When I’d finished my whole story, she said,
“There’s a lot to fix, isn’t there?”
I nodded. There was a lot to fix.
“We might as well start with the sweatshirt,”
my mom said.
“But your dad is the stain magician, not me.”
“Right,” I said.
I’d forgotten—that was true.
And then my mom said,
“We’ll see what he can do.”
Being home
wasn’t great.
My mom had to get right on a work call.
“I’m sorry about this,” she said.
“But it’s important.
And it’s been planned forever.”
I wished, wished, wished
I could play with Antoine
while Mom was shut inside her office.
Or curl up on the couch
with Antoine beside me.
But he was gone.
I curled up on the couch anyway,
without him,
for a little while.
But just lying on the couch,
thinking,
I kept seeing Pearl’s face in my head—
that moment when she realized
she should never have trusted me.
And I kept remembering Ainsley wailing,
“I want to move back to Orlando!”
I had to jump off the couch
and stop thinking.
But then I didn’t know what to do.
I could watch TV, I thought.
That’s what I usually did,
as a special treat,
when I was sick.
But I knew I couldn’t actually watch TV.
Because I wasn’t actually sick.
And I definitely didn’t deserve
a special treat.
I stood for a second near the couch,
just looking at the turned-off TV.
It’s impossible at school, I thought,
and it’s impossible here.
I’ll never be happy again.
That’s when I heard our front door open.
My dad called out,
“I’m home!”
Even though it was very early
for him to leave work.
I ran to him,
and he gave me a hug.
“Your mom called me
right when you got home,” he said,
while I was still wrapped in the hug.
“I gather things aren’t going well.”
I nodded,
my face pressed against his shirt.
“Right,” he said,
letting me go.
“Let’s talk.
But first I must gather
my stain-fighting supplies.”
I ran and got Ainsley’s sweatshirt.
I’d folded it neatly
and put it on top of my dresser.
Then I met my dad in the kitchen.
He was setting sponges
and cornstarch
and seltzer
and spot-removing sticks
on the counter.
“Different stains require different techniques,” he said.

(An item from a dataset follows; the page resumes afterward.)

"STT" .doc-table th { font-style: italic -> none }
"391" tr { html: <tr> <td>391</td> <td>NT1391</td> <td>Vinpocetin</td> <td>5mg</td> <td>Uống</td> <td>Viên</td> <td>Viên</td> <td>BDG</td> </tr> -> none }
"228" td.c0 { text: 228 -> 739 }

Then he reached for the sweatshirt.
“Hmm,” he said,
examining the different stains.
I held my breath,
thinking he might say it was ruined forever.
Instead he said,
“I’m up to the challenge.”
Then he went to work on one of the stains
with cornstarch and a sponge.
“Did I ever tell you,” he said,
as he scrubbed at the stain,
“about the worst thing I ever did to your mom?”
“No,” I said,
very shocked.
“You did something bad to Mom?”
He nodded
and added cornstarch to the sweatshirt.
“It was before we were married,” he said.
“She called me one night
when we were seniors in college.
Her alarm clock had broken.
She had a job interview the next morning.
She asked me to set my alarm
and call her in the morning, to wake her up.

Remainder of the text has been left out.